■ EXERCISE AIM: Exact wording is required: transcribe all the entries and leave the images out.

■ DATA FOR THIS EXERCISE:
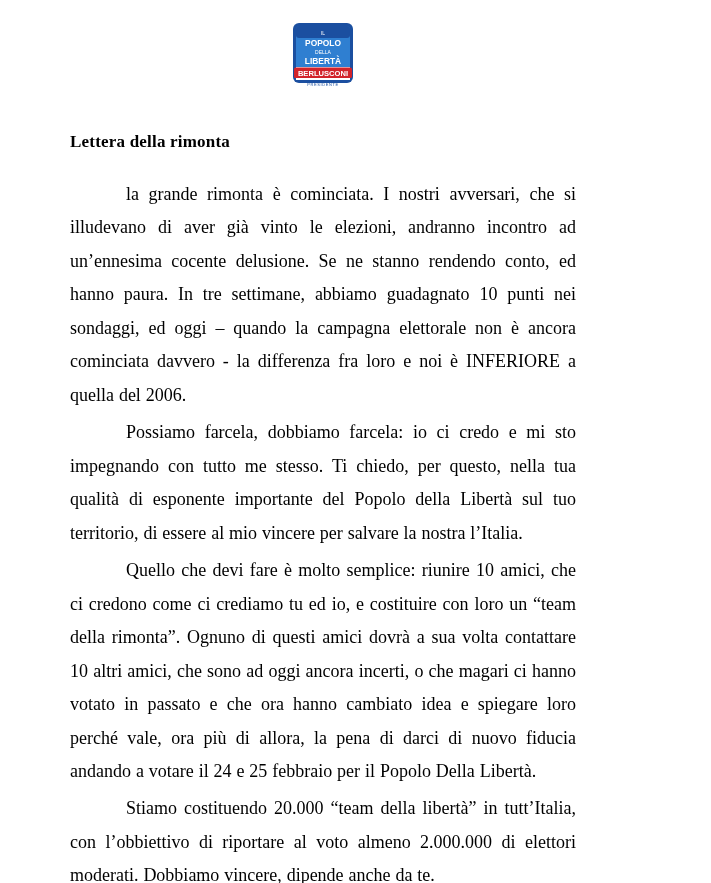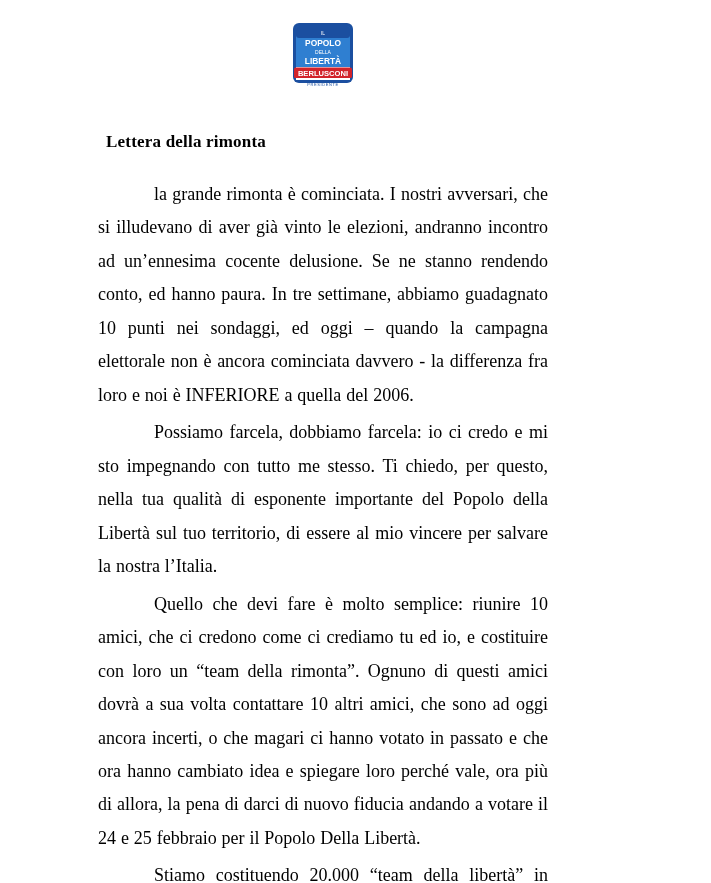--- a/index.html
+++ b/index.html
@@ -12,21 +12,21 @@
     height: 883px;
     font-family: "Liberation Serif", serif;
     color: #000000;
     overflow: hidden;
   }
   .page {
     position: relative;
     width: 646px;
     height: 883px;
     box-sizing: border-box;
-    padding: 0 98px;
+    padding: 0 70px;
   }
   .logo-wrap {
     display: flex;
     justify-content: center;
     align-items: flex-start;
     padding-top: 22px;
     padding-bottom: 14px;
   }
   .logo {
     position: relative;
@@ -35,21 +35,20 @@
   }
   .logo svg { display: block; }
 
   .doc-title {
     font-family: "Liberation Serif", serif;
     font-weight: bold;
     font-size: 17px;
     letter-spacing: 0.2px;
     margin-top: 26px;
     margin-bottom: 26px;
-    margin-left: 8px;
   }
 
   .salutation {
     font-size: 17.5px;
     margin-bottom: 14px;
   }
 
   p.body-par {
     font-size: 18px;
     line-height: 1.86;

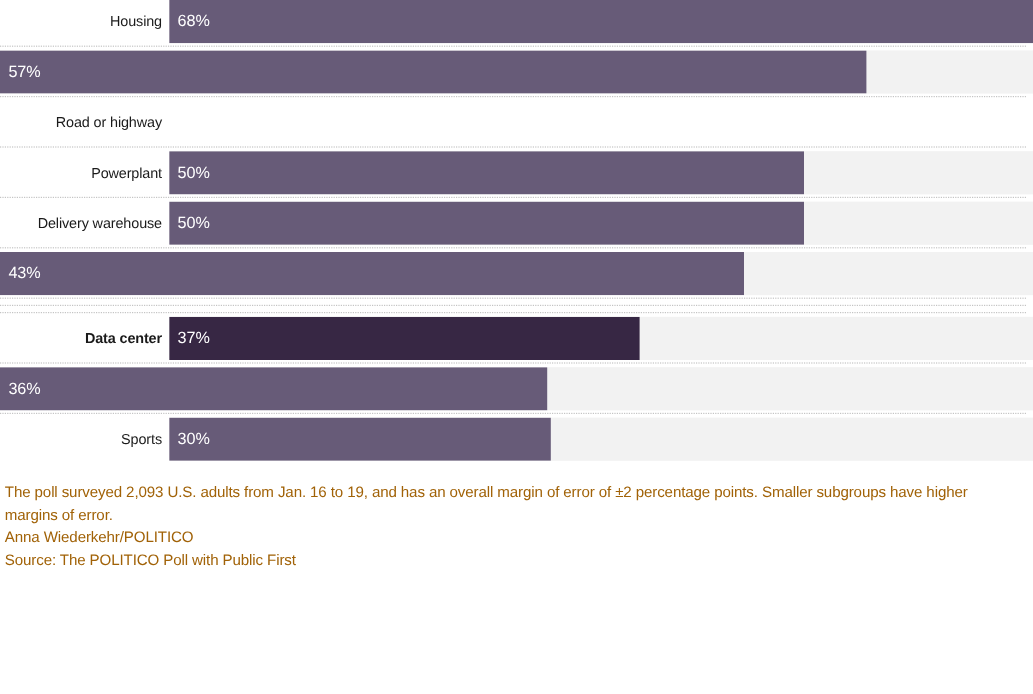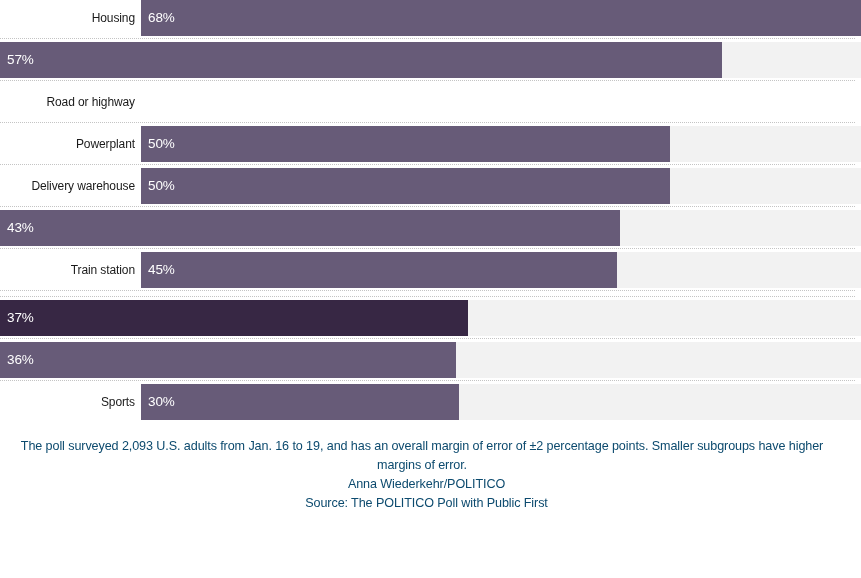--- a/index.html
+++ b/index.html
@@ -97,23 +97,22 @@
   }
 
   .footnotes {
     padding-top: 17px;
     padding-left: 4px;
     padding-right: 12px;
   }
   .note-line {
     font-size: 12.6px;
     line-height: 19px;
-    color: #0c4a6e;
+    color: #a16207;
     letter-spacing: -0.1px;
-    text-align: center;
   }
   .note-main {
     max-width: 836px;
   }
 </style>
 </head>
 <body>
 
 <div id="chart-root">
 
@@ -153,30 +152,24 @@
         </div>
       </div>
       <div class="row-sep"></div>
       <div class="bar-row">
         <div class="track">
           <div class="bar" style="width: 72.0588%;"></div>
           <div class="bar-value">43%</div>
         </div>
       </div>
       <div class="row-sep"></div>
-      <div class="bar-row">
-        <div class="cat-label">Train station</div>
-        <div class="track">
-          <div class="bar" style="width: 66.1765%;"></div>
-          <div class="bar-value">45%</div>
-        </div>
-      </div>
       <div class="row-sep"></div>
       <div class="row-sep"></div>
       <div class="bar-row">
+        <div class="cat-label is-highlight">Data center</div>
         <div class="track">
           <div class="bar is-highlight" style="width: 54.4118%;"></div>
           <div class="bar-value">37%</div>
         </div>
       </div>
       <div class="row-sep"></div>
       <div class="bar-row">
         <div class="track">
           <div class="bar" style="width: 52.9412%;"></div>
           <div class="bar-value">36%</div>

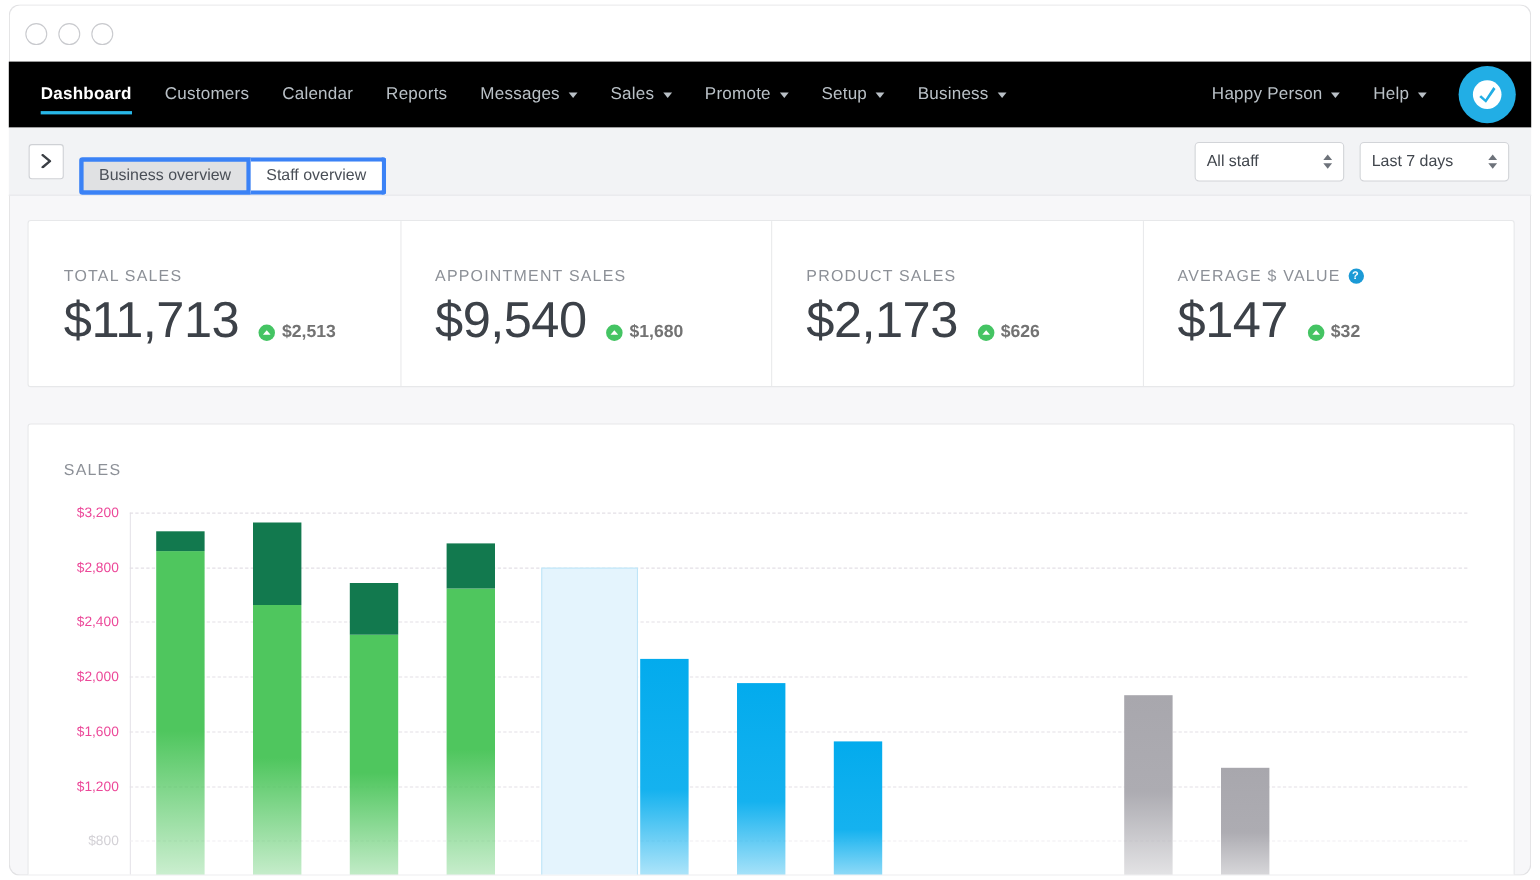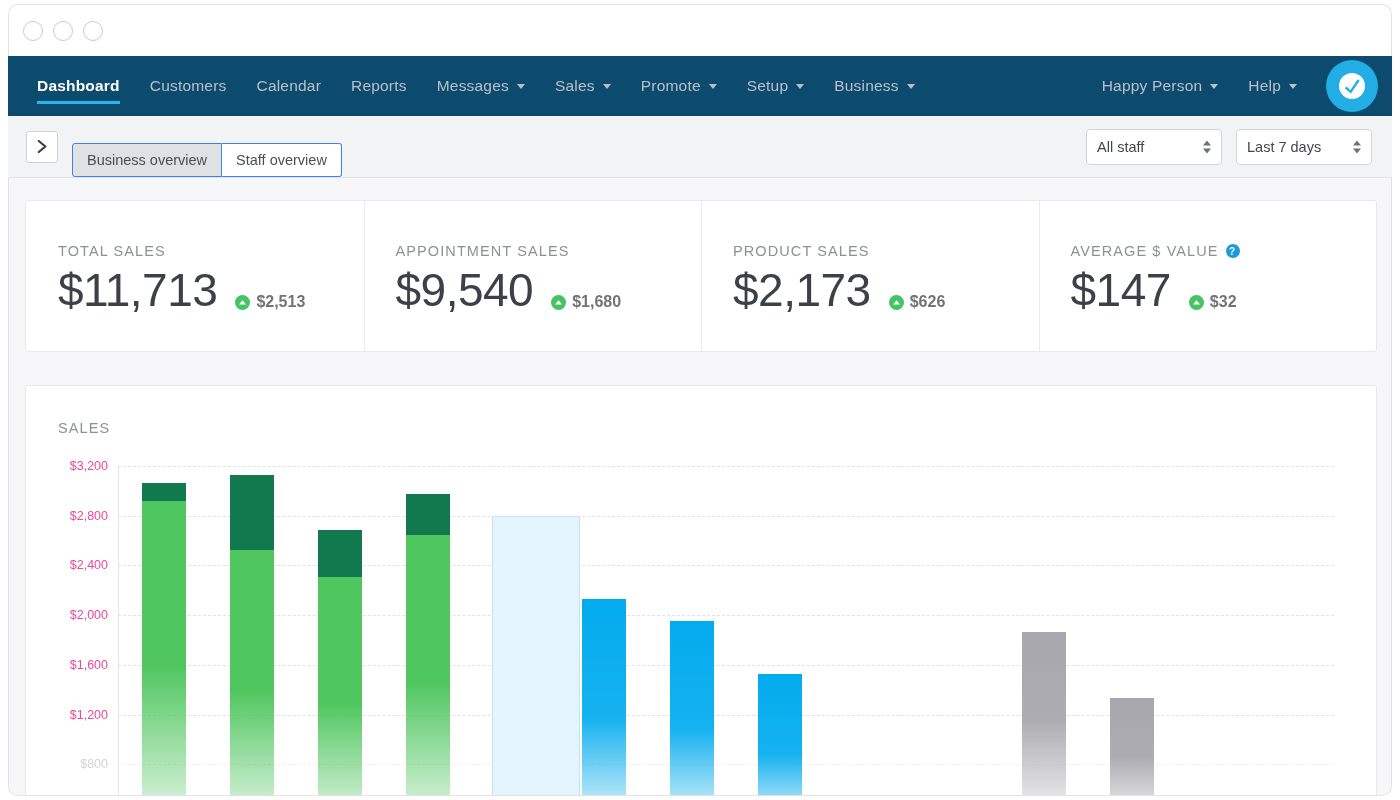--- a/index.html
+++ b/index.html
@@ -23,21 +23,21 @@
   .win-dots { position: absolute; left: 14px; top: 16px; display: flex; gap: 10px; }
   .win-dot {
     width: 20px; height: 20px; border-radius: 50%;
     border: 1.6px solid #c9cace; background: #ffffff;
   }
 
   
   .topnav {
     position: absolute; left: 8px; top: 56px;
     width: 1384px; height: 60px;
-    background: #0c4a6e;
+    background: #000000;
     display: flex; align-items: center;
   }
   .nav-left { display: flex; align-items: center; padding-left: 14px; }
   .nav-item {
     position: relative;
     color: #b9c0c6;
     font-size: 15.5px;
     letter-spacing: .2px;
     padding: 0 15px;
     height: 60px;
@@ -92,21 +92,21 @@
     font-size: 15px; color: #3b3f45; font-weight: bold;
   }
   .seg-group { display: flex; margin-left: 14px; }
   .seg-btn {
     height: 34px;
     padding: 0 14px;
     display: flex; align-items: center;
     font-size: 14.5px;
     color: #4a4f57;
     background: #ffffff;
-    border: 1px solid #3b82f6;
+    border: 4px solid #3b82f6;
     cursor: pointer;
     white-space: nowrap;
     margin-top: 27px;
   }
   .seg-btn:first-child {
     border-top-left-radius: 3px; border-bottom-left-radius: 3px;
   }
   .seg-btn:last-child {
     border-top-right-radius: 3px; border-bottom-right-radius: 3px;
     border-left: none;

■ OUTPUT FOR THIS TASK:
--- a/index.html
+++ b/index.html
@@ -12,21 +12,21 @@
     height: 883px;
     font-family: "Liberation Serif", serif;
     color: #000000;
     overflow: hidden;
   }
   .page {
     position: relative;
     width: 646px;
     height: 883px;
     box-sizing: border-box;
-    padding: 0 98px;
+    padding: 0 70px;
   }
   .logo-wrap {
     display: flex;
     justify-content: center;
     align-items: flex-start;
     padding-top: 22px;
     padding-bottom: 14px;
   }
   .logo {
     position: relative;
@@ -35,21 +35,20 @@
   }
   .logo svg { display: block; }
 
   .doc-title {
     font-family: "Liberation Serif", serif;
     font-weight: bold;
     font-size: 17px;
     letter-spacing: 0.2px;
     margin-top: 26px;
     margin-bottom: 26px;
-    margin-left: 8px;
   }
 
   .salutation {
     font-size: 17.5px;
     margin-bottom: 14px;
   }
 
   p.body-par {
     font-size: 18px;
     line-height: 1.86;

--- a/index.html
+++ b/index.html
@@ -97,23 +97,22 @@
   }
 
   .footnotes {
     padding-top: 17px;
     padding-left: 4px;
     padding-right: 12px;
   }
   .note-line {
     font-size: 12.6px;
     line-height: 19px;
-    color: #0c4a6e;
+    color: #a16207;
     letter-spacing: -0.1px;
-    text-align: center;
   }
   .note-main {
     max-width: 836px;
   }
 </style>
 </head>
 <body>
 
 <div id="chart-root">
 
@@ -153,30 +152,24 @@
         </div>
       </div>
       <div class="row-sep"></div>
       <div class="bar-row">
         <div class="track">
           <div class="bar" style="width: 72.0588%;"></div>
           <div class="bar-value">43%</div>
         </div>
       </div>
       <div class="row-sep"></div>
-      <div class="bar-row">
-        <div class="cat-label">Train station</div>
-        <div class="track">
-          <div class="bar" style="width: 66.1765%;"></div>
-          <div class="bar-value">45%</div>
-        </div>
-      </div>
       <div class="row-sep"></div>
       <div class="row-sep"></div>
       <div class="bar-row">
+        <div class="cat-label is-highlight">Data center</div>
         <div class="track">
           <div class="bar is-highlight" style="width: 54.4118%;"></div>
           <div class="bar-value">37%</div>
         </div>
       </div>
       <div class="row-sep"></div>
       <div class="bar-row">
         <div class="track">
           <div class="bar" style="width: 52.9412%;"></div>
           <div class="bar-value">36%</div>

--- a/index.html
+++ b/index.html
@@ -23,21 +23,21 @@
   .win-dots { position: absolute; left: 14px; top: 16px; display: flex; gap: 10px; }
   .win-dot {
     width: 20px; height: 20px; border-radius: 50%;
     border: 1.6px solid #c9cace; background: #ffffff;
   }
 
   
   .topnav {
     position: absolute; left: 8px; top: 56px;
     width: 1384px; height: 60px;
-    background: #0c4a6e;
+    background: #000000;
     display: flex; align-items: center;
   }
   .nav-left { display: flex; align-items: center; padding-left: 14px; }
   .nav-item {
     position: relative;
     color: #b9c0c6;
     font-size: 15.5px;
     letter-spacing: .2px;
     padding: 0 15px;
     height: 60px;
@@ -92,21 +92,21 @@
     font-size: 15px; color: #3b3f45; font-weight: bold;
   }
   .seg-group { display: flex; margin-left: 14px; }
   .seg-btn {
     height: 34px;
     padding: 0 14px;
     display: flex; align-items: center;
     font-size: 14.5px;
     color: #4a4f57;
     background: #ffffff;
-    border: 1px solid #3b82f6;
+    border: 4px solid #3b82f6;
     cursor: pointer;
     white-space: nowrap;
     margin-top: 27px;
   }
   .seg-btn:first-child {
     border-top-left-radius: 3px; border-bottom-left-radius: 3px;
   }
   .seg-btn:last-child {
     border-top-right-radius: 3px; border-bottom-right-radius: 3px;
     border-left: none;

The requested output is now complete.